Task item – Looking only at the lines below that contain "Target", give the number of them and no other text.

[Edit tracking data]
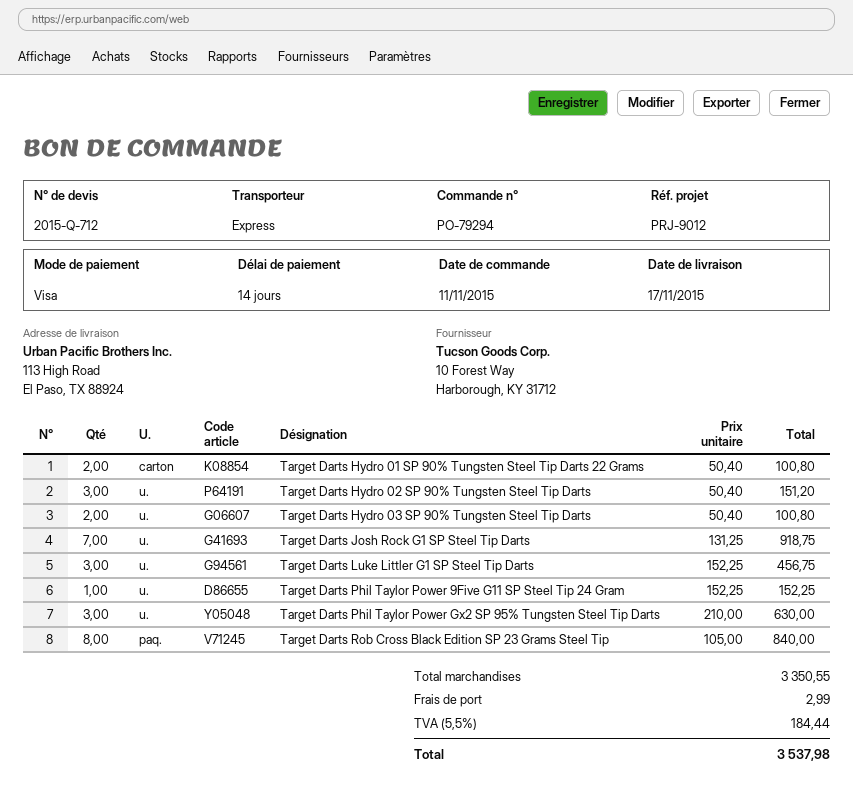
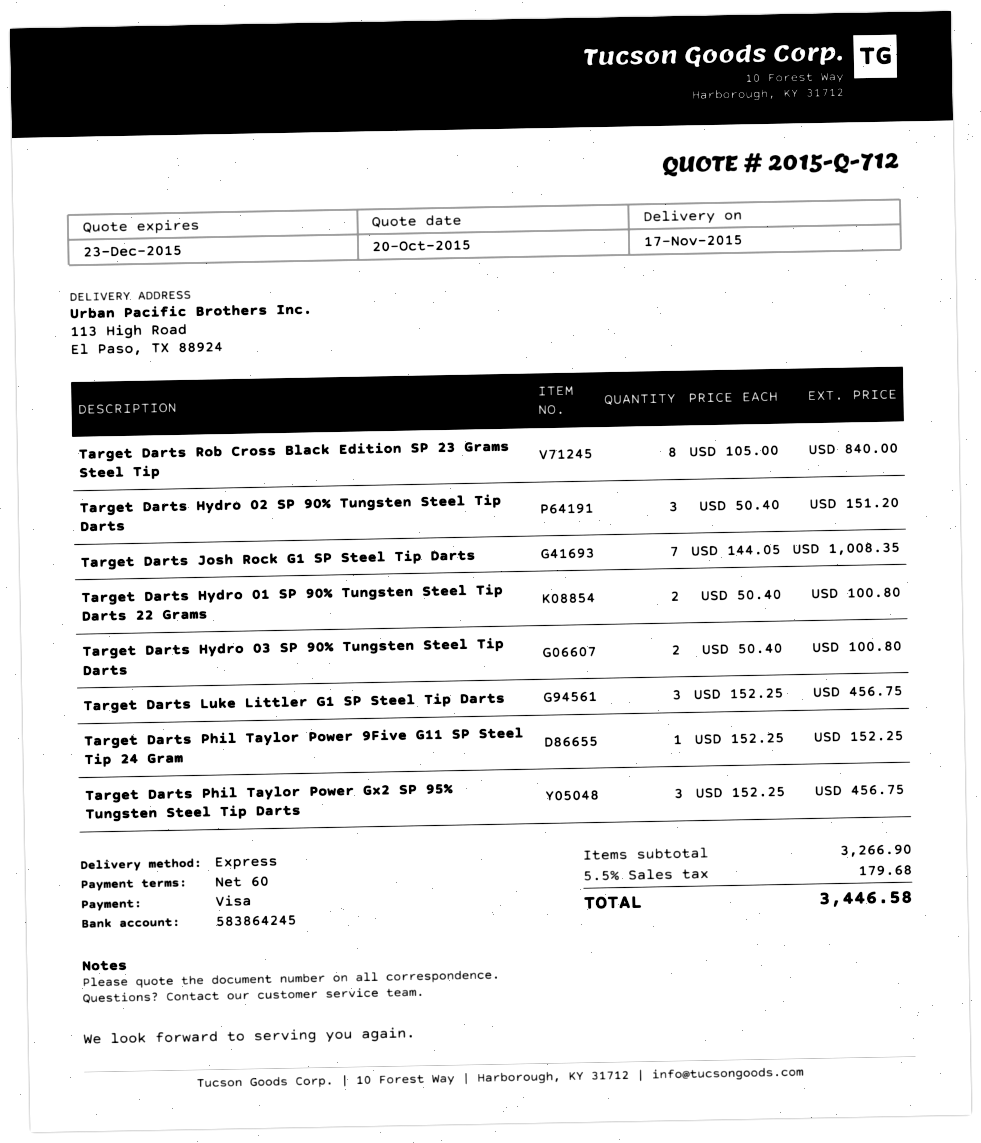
payment terms: 14 days -> 60 days
Target Darts Josh Rock G1 SP Steel Tip Darts: 7 x 131.25 = 918.75 -> 7 x 144.05 = 1008.35
Target Darts Phil Taylor Power Gx2 SP 95% Tungsten Steel Tip Darts: 3 x 210.00 = 630.00 -> 3 x 152.25 = 456.75
subtotal: 3350.55 -> 3266.90
shipping: 2.99 -> none
tax: 5.5% = 184.44 -> 5.5% = 179.68
total: 3537.98 -> 3446.58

Task solution – 2